>>>

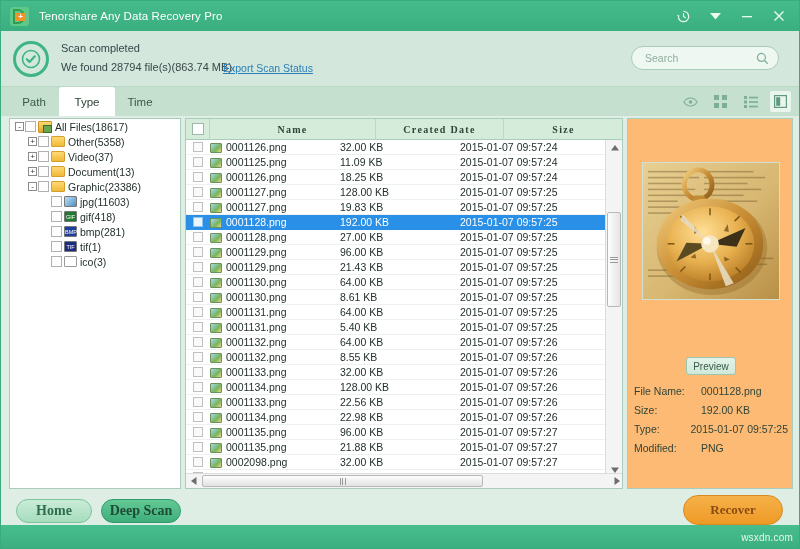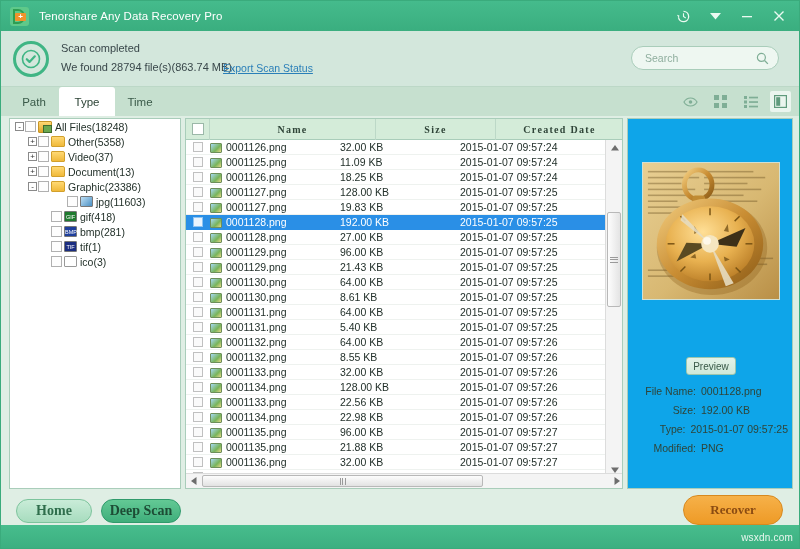--- a/index.html
+++ b/index.html
@@ -243,41 +243,41 @@
     position: absolute; left: 16px; top: 1px; width: 281px; height: 12px;
     background: linear-gradient(180deg,#fdfdfd,#e2e2e2); border: 1px solid #b8b8b8; border-radius: 2px;
     display:flex;align-items:center;justify-content:center;
   }
   .grip-h { width: 6px; height: 7px; display:flex;justify-content:space-between; }
   .grip-h i { display:block; width:1px; background:#9a9a9a; }
 
   
   .previewpanel {
     position: absolute; left: 626px; top: 2px; width: 166px; height: 371px;
-    background: #0ea5e9; border: 1px solid #a9cdba;
+    background: #fdba74; border: 1px solid #a9cdba;
   }
   .pv-img {
     position: absolute; left: 14px; top: 43px; width: 138px; height: 138px;
     border: 1px solid #cfe0d5; background: #fff;
     overflow: hidden;
   }
   .pv-img .scene { position:absolute; inset:0; }
   .preview-btn {
     position: absolute; left: 58px; top: 238px; width: 50px; height: 18px;
     background: linear-gradient(180deg,#e3f3e9,#cfe9d9);
     border: 1px solid #9cc6ae; border-radius: 3px;
     display: flex; align-items: center; justify-content: center;
     font-size: 10px; color: #3a5a49; cursor: default;
   }
   .meta {
     position: absolute; left: 6px; top: 262px; width: 154px;
     font-size: 10.5px; color: #2f4438;
   }
   .meta-row { display: flex; height: 19px; align-items: center; }
-  .meta-k { width: 62px; text-align: right; margin-right: 5px; white-space: nowrap; }
+  .meta-k { width: 62px; margin-right: 5px; white-space: nowrap; }
   .meta-v { white-space: nowrap; }
 
   
   .pager {
     position: absolute; left: 0; top: 490px; width: 800px; height: 34px;
     background: #dfeee4;
   }
   .pg { position:absolute; top: 7px; display:flex; align-items:center; }
   .pg-btn {
     width: 15px; height: 15px; border: 1px solid #9a9a9a; background: linear-gradient(180deg,#fff,#e6e6e6);
@@ -437,21 +437,21 @@
   <div class="body-area">
 
     <div class="treepanel">
       <div id="tree-host">
           <div class="tnode" style="padding-left: 4px;">
             <span class="tw">
               <span class="twist">-</span>
             </span>
             <span class="cbx"></span>
             <span class="allfiles-ic"></span>
-            <span>All Files(18248)</span>
+            <span>All Files(18617)</span>
           </div>
           <div class="tnode" style="padding-left: 17px;">
             <span class="tw">
               <span class="twist">+</span>
             </span>
             <span class="cbx"></span>
             <span class="fold"></span>
             <span>Other(5358)</span>
           </div>
           <div class="tnode" style="padding-left: 17px;">
@@ -471,21 +471,21 @@
             <span>Document(13)</span>
           </div>
           <div class="tnode" style="padding-left: 17px;">
             <span class="tw">
               <span class="twist">-</span>
             </span>
             <span class="cbx"></span>
             <span class="fold"></span>
             <span>Graphic(23386)</span>
           </div>
-          <div class="tnode" style="padding-left: 46px;">
+          <div class="tnode" style="padding-left: 30px;">
             <span class="tw"></span>
             <span class="cbx"></span>
             <span class="ftype jpg"></span>
             <span>jpg(11603)</span>
           </div>
           <div class="tnode" style="padding-left: 30px; align-items: center;">
             <span class="tw"></span>
             <span class="cbx"></span>
             <span class="ftype gif">GIF</span>
             <span>gif(418)</span>
@@ -510,22 +510,22 @@
           </div>
         </div>
     </div>
 
     <div class="listpanel">
       <div class="lheader">
         <div class="lh-cb">
             <span class="cbx2"></span>
           </div>
         <div class="lh-col lh-name">Name</div>
+        <div class="lh-col lh-date">Created Date</div>
         <div class="lh-col lh-size">Size</div>
-        <div class="lh-col lh-date">Created Date</div>
       </div>
 
       <div class="rows" id="rows-host">
           <div class="row">
             <span class="r-cb">
               <span class="cbx3"></span>
             </span>
             <span class="r-name"><span class="r-ic" style="display: inline-block; vertical-align: middle;"></span><span>0001126.png</span></span>
             <span class="r-size">32.00 KB</span>
             <span class="r-date">2015-01-07 09:57:24</span>
@@ -687,21 +687,21 @@
               <span class="cbx3"></span>
             </span>
             <span class="r-name"><span class="r-ic" style="display: inline-block; vertical-align: middle;"></span><span>0001135.png</span></span>
             <span class="r-size">21.88 KB</span>
             <span class="r-date">2015-01-07 09:57:27</span>
           </div>
           <div class="row">
             <span class="r-cb">
               <span class="cbx3"></span>
             </span>
-            <span class="r-name"><span class="r-ic" style="display: inline-block; vertical-align: middle;"></span><span>0001136.png</span></span>
+            <span class="r-name"><span class="r-ic" style="display: inline-block; vertical-align: middle;"></span><span>0002098.png</span></span>
             <span class="r-size">32.00 KB</span>
             <span class="r-date">2015-01-07 09:57:27</span>
           </div>
           <div class="row">
             <span class="r-cb">
               <span class="cbx3"></span>
             </span>
             <span class="r-name"><span class="r-ic" style="display: inline-block; vertical-align: middle;"></span><span>0001137.png</span></span>
             <span class="r-size">128.00 KB</span>
             <span class="r-date">2015-01-07 09:57:27</span>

<<<

# Exercise directions:
Scan the listing above. Collect all lines with the word "border".

# Response area:
     background: linear-gradient(180deg,#fdfdfd,#e2e2e2); border: 1px solid #b8b8b8; border-radius: 2px;
-    background: #0ea5e9; border: 1px solid #a9cdba;
+    background: #fdba74; border: 1px solid #a9cdba;
     border: 1px solid #cfe0d5; background: #fff;
     border: 1px solid #9cc6ae; border-radius: 3px;
     width: 15px; height: 15px; border: 1px solid #9a9a9a; background: linear-gradient(180deg,#fff,#e6e6e6);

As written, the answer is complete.